The disease is one of the commonest childhood cancers whose cases have spiked over relapse or infection during treatment.
Ms Nzula, also a businesswoman in Nguluni, Machakos County had in 2017 noticed that Baby Blessing, then five years old was always in pain and not feeding well. Blood tests and diagnosis from Lancet Laboratories were so devastating. “I left my mother with my son in the doctor’s office,” she says.
But Baby Blessing got weaker and showed little signs of improvement after chemotherapy and radiotherapy treatment sessions for blood cancer.
Ms Nzula sought referrals, even to India, but doctors declined the request, arguing the boy’s condition would be managed.
In retrospect, Ms Nzula thinks the doctor had sized up the already worsening condition and concluded the bone marrow transplant would be unnecessary.
Then came Covid-19 just when they had been discharged after several months and would not be readmitted due to the pandemic. By the time they secured another bed at Kenyatta National Hospital (KNH), it was too late for baby Blessing.
Dr Peninah Musyoka, a paediatrician at Machakos Children’s Clinic explains that the chances of infection for children with Leukemia are high as the younger white blood cells called blasts are continuously produced without maturing to the next stage.
This, in turn, prevents them from fighting infections. The patient in the end becomes “immunosuppressed and prone to sepsis or infections,” she explains adding that “during chemotherapy, the malignant cells will die at the same time which may lead to kidney failure.
She says the risk of infection is high and hospitals should have isolation rooms patronised by doctors who are properly dressed to avoid infections, which is what kills most patients and not cancer per se.Besides infections, death among Leukemia patients can occur at various stages including toxic therapy resulting in cardiotoxicity in the heart and nephrotoxicity in the kidneys leading to kidney failure.
Dr Ngami Mutwa, a physician says symptoms of children with Leukemia include anaemia, blood loss, fatigue, paleness and swollen lymph nodes or spleen for which “we request a full blood count which may reveal the white blood cell count which may be too high or too low platelets.”

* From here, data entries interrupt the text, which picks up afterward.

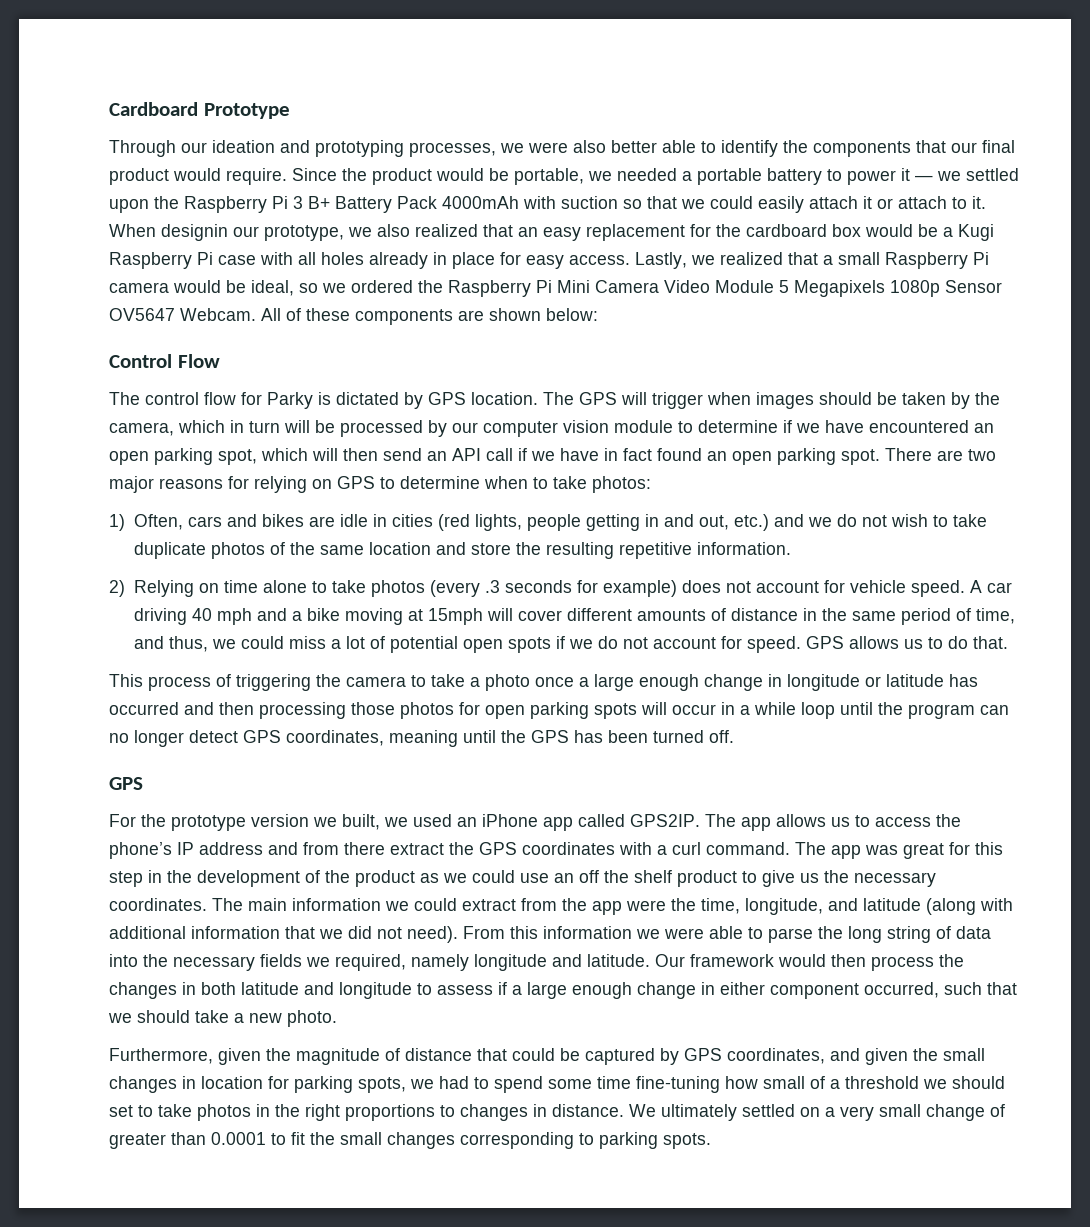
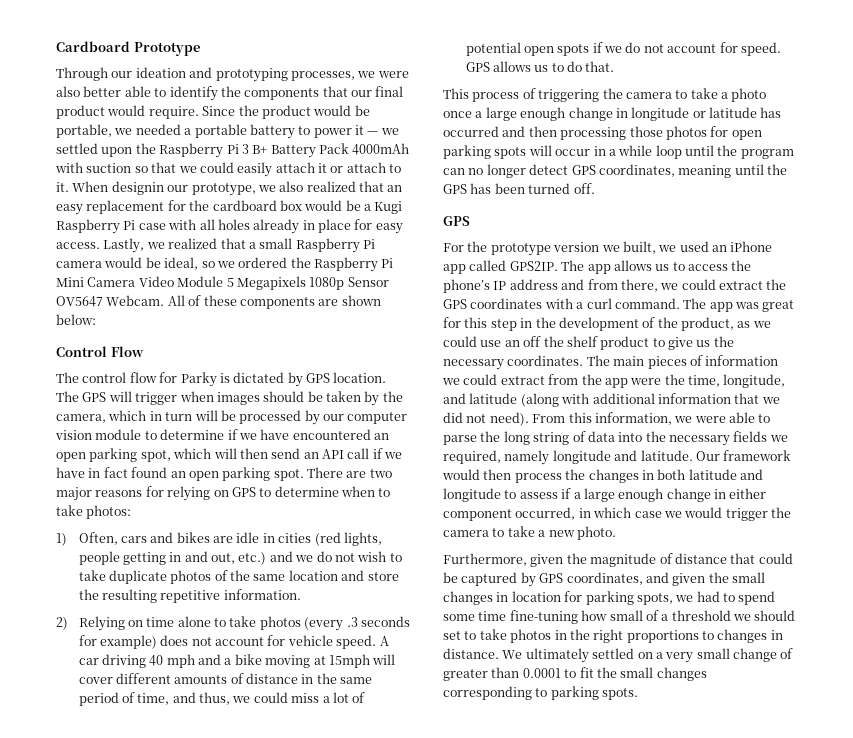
[344,842,385,855] there -> [620,279,716,292] there, we could
[355,870,415,887] product -> [681,317,734,331] product,
(287, 904) none -> [647,355,703,369] pieces of
[543,926,632,939] information -> [594,412,672,425] information,
[944,982,1017,995] [108,1010,190,1023] such that we should -> [578,507,791,521] [443,528,505,537] in which case we would trigger the camera to

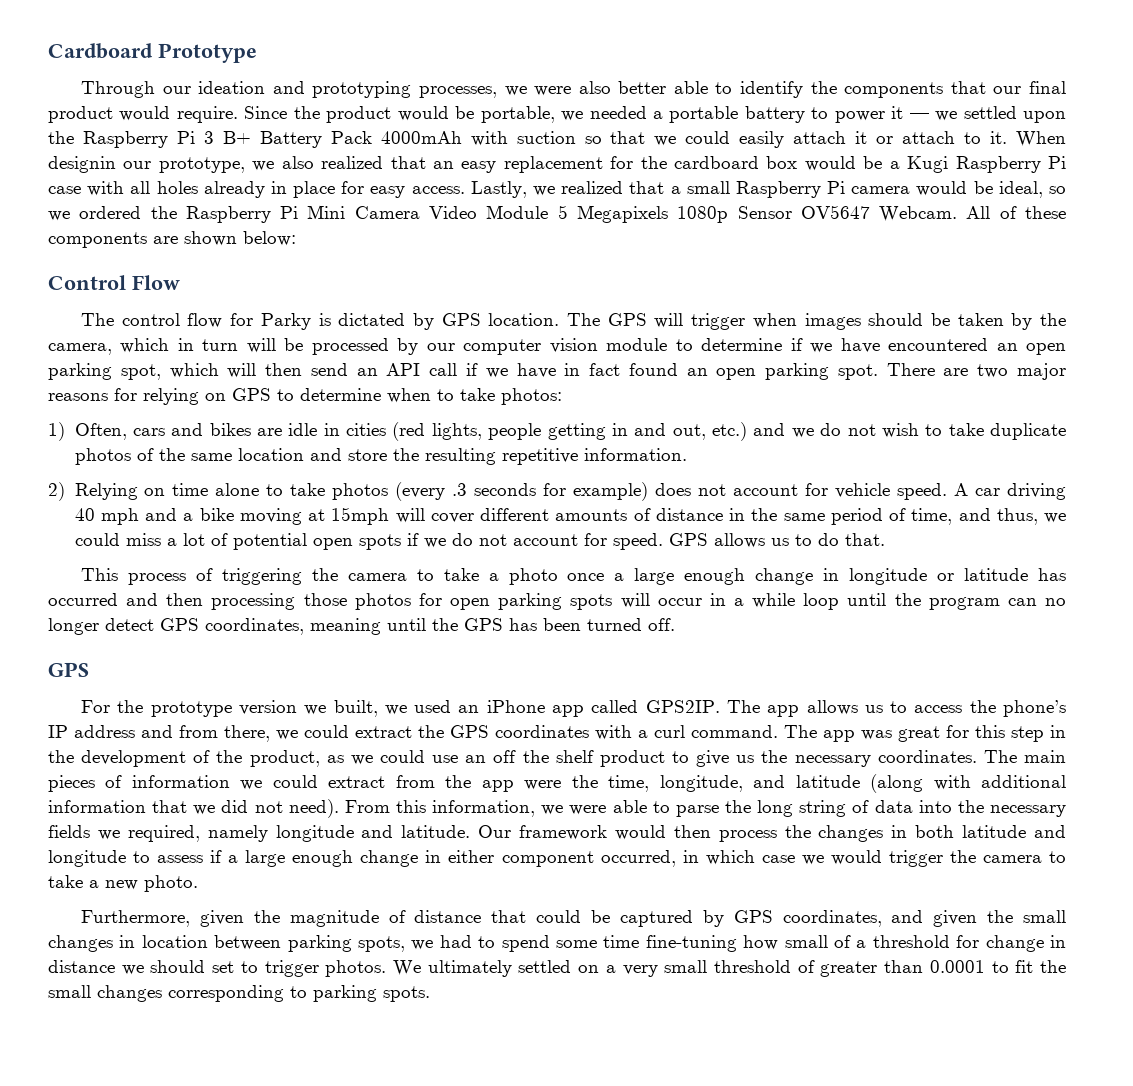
[564,591,583,602] for -> [214,935,282,950] between
[733,610,796,621] [443,629,783,643] [443,648,499,659] we should set to take photos in the right proportions to changes in distance. -> [956,935,1066,952] [48,960,387,977] for change in distance we should set to trigger photos.
[733,648,777,662] change -> [713,960,791,973] threshold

The doctor then stages the condition according to the amount of blast or the abnormal cells in the blood.
Dr Mutwa says most children succumb to infections because of the health facilities providing treatment to “patients need a very clean environment.
“That is why most have bone marrow transplants in India because of the hospital environment.”
Dr Mutwa advises on early diagnosis and treatment as most parents take ages before noticing their child is unwell.
Dr Deborah Omeddo, a paediatric haematologist and oncologist, says besides chemotherapy and supportive drugs, health facilities should have blood banks as “children with acute myeloid leukaemia need blood products like red blood cells, platelets, and frozen plasma.”
Dr Catherine Muendo, also a pediatric haematologist and oncologist warned that cancer screening in children may not be as effective as early warning signs.
Dr Muendo also called for a national cancer registry that is accessible to all instead of relying on individual hospital cancer registries which might not have accurate data.